Segment Open

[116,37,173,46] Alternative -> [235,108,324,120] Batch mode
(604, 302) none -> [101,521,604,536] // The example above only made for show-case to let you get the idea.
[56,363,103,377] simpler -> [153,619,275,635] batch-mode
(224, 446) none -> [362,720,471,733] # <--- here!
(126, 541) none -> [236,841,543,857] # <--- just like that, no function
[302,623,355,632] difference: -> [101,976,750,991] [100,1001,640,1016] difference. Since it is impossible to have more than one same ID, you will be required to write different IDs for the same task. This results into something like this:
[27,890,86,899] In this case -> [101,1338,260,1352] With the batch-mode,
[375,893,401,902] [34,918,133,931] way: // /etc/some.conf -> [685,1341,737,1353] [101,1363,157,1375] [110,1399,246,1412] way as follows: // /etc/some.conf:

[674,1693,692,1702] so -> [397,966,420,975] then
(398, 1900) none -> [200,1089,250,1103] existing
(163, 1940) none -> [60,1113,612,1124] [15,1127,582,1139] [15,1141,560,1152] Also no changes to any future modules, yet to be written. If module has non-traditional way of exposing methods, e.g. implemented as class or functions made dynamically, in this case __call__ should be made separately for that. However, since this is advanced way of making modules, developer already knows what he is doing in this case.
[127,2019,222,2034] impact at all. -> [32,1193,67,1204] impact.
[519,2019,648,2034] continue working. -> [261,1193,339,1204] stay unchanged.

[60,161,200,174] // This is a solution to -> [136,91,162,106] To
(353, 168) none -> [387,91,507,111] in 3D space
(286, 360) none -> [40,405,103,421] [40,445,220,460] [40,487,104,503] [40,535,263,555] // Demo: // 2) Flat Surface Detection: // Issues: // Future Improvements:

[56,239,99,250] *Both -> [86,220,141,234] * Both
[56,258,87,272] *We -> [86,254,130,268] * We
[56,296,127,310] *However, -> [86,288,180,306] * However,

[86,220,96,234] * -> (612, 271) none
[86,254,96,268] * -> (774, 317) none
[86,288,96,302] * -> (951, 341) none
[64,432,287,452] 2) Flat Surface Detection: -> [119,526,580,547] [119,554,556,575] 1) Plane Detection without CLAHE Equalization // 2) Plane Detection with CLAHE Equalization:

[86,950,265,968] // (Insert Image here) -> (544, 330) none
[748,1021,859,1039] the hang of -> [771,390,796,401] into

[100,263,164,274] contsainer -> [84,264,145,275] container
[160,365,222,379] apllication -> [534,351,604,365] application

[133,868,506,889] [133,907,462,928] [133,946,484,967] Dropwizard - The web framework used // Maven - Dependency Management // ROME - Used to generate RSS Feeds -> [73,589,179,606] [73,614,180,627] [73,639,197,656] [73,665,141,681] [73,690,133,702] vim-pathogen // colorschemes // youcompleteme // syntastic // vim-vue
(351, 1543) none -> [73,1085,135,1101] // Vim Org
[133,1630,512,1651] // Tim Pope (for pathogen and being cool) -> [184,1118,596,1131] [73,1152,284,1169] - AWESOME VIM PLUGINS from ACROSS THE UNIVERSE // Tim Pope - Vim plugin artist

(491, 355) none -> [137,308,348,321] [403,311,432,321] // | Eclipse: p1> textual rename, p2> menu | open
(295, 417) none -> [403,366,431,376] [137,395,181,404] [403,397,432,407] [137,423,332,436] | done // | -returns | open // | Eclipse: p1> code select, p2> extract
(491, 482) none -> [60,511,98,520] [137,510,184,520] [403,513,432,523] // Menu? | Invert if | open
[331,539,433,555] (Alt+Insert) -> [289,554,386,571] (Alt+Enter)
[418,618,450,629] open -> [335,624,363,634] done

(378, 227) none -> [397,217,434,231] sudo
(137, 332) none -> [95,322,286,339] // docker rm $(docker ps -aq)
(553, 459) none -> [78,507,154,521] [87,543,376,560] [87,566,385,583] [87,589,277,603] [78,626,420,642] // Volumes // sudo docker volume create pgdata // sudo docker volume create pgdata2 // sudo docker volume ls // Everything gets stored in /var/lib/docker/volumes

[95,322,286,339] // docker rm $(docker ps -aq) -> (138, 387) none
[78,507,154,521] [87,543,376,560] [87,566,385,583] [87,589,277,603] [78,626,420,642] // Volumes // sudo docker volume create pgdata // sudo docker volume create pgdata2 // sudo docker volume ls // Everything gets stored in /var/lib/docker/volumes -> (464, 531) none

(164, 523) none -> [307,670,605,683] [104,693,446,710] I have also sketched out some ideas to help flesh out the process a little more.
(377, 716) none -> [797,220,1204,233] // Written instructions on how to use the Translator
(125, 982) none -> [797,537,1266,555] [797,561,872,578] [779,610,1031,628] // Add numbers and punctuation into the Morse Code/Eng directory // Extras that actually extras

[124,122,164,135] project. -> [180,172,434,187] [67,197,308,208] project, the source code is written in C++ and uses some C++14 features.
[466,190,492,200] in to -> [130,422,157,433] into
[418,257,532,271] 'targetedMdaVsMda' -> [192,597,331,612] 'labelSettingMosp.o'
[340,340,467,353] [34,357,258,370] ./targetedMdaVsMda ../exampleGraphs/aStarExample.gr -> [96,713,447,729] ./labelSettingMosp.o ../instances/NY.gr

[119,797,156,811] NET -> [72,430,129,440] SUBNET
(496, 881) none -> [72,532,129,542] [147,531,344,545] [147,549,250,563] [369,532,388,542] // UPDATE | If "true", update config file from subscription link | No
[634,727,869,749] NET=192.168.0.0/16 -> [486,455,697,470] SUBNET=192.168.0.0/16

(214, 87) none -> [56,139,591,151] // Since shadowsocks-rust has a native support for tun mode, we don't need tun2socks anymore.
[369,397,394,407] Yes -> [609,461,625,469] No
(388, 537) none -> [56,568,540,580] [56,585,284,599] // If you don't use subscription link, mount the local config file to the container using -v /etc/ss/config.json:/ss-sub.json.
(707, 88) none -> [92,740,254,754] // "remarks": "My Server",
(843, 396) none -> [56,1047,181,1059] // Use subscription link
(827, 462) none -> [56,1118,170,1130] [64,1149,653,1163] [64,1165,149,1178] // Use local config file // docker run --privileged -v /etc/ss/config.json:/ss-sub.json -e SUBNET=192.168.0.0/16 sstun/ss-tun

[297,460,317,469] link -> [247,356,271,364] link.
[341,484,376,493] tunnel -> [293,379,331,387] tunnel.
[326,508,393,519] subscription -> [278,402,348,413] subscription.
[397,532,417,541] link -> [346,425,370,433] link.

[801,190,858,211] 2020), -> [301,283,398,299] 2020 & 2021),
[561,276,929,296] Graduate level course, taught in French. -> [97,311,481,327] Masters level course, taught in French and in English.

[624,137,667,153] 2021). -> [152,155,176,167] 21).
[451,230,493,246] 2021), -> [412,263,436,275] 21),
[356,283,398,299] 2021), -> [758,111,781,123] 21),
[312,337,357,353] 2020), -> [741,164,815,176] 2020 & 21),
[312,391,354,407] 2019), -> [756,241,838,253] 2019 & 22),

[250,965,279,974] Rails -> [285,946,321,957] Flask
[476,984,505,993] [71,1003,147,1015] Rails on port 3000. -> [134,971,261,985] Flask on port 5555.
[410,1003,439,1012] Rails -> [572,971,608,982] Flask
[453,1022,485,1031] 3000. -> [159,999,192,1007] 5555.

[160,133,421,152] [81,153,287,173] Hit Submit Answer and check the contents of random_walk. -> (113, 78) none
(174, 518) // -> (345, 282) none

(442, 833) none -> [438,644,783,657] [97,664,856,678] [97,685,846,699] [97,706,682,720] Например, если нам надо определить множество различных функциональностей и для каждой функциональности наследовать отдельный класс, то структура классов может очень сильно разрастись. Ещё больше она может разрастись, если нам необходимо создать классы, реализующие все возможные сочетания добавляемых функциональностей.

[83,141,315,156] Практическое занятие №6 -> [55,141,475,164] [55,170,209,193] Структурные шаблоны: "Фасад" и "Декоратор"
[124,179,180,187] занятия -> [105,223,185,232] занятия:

Segment Closed

THE PROBLEM:
Return only the part of the records above that opens with the line containing "[418,618,450,629] open ->" and closes with the line containing "(125, 982) none", ends included.

ANSWER SECTION:
[418,618,450,629] open -> [335,624,363,634] done

(378, 227) none -> [397,217,434,231] sudo
(137, 332) none -> [95,322,286,339] // docker rm $(docker ps -aq)
(553, 459) none -> [78,507,154,521] [87,543,376,560] [87,566,385,583] [87,589,277,603] [78,626,420,642] // Volumes // sudo docker volume create pgdata // sudo docker volume create pgdata2 // sudo docker volume ls // Everything gets stored in /var/lib/docker/volumes

[95,322,286,339] // docker rm $(docker ps -aq) -> (138, 387) none
[78,507,154,521] [87,543,376,560] [87,566,385,583] [87,589,277,603] [78,626,420,642] // Volumes // sudo docker volume create pgdata // sudo docker volume create pgdata2 // sudo docker volume ls // Everything gets stored in /var/lib/docker/volumes -> (464, 531) none

(164, 523) none -> [307,670,605,683] [104,693,446,710] I have also sketched out some ideas to help flesh out the process a little more.
(377, 716) none -> [797,220,1204,233] // Written instructions on how to use the Translator
(125, 982) none -> [797,537,1266,555] [797,561,872,578] [779,610,1031,628] // Add numbers and punctuation into the Morse Code/Eng directory // Extras that actually extras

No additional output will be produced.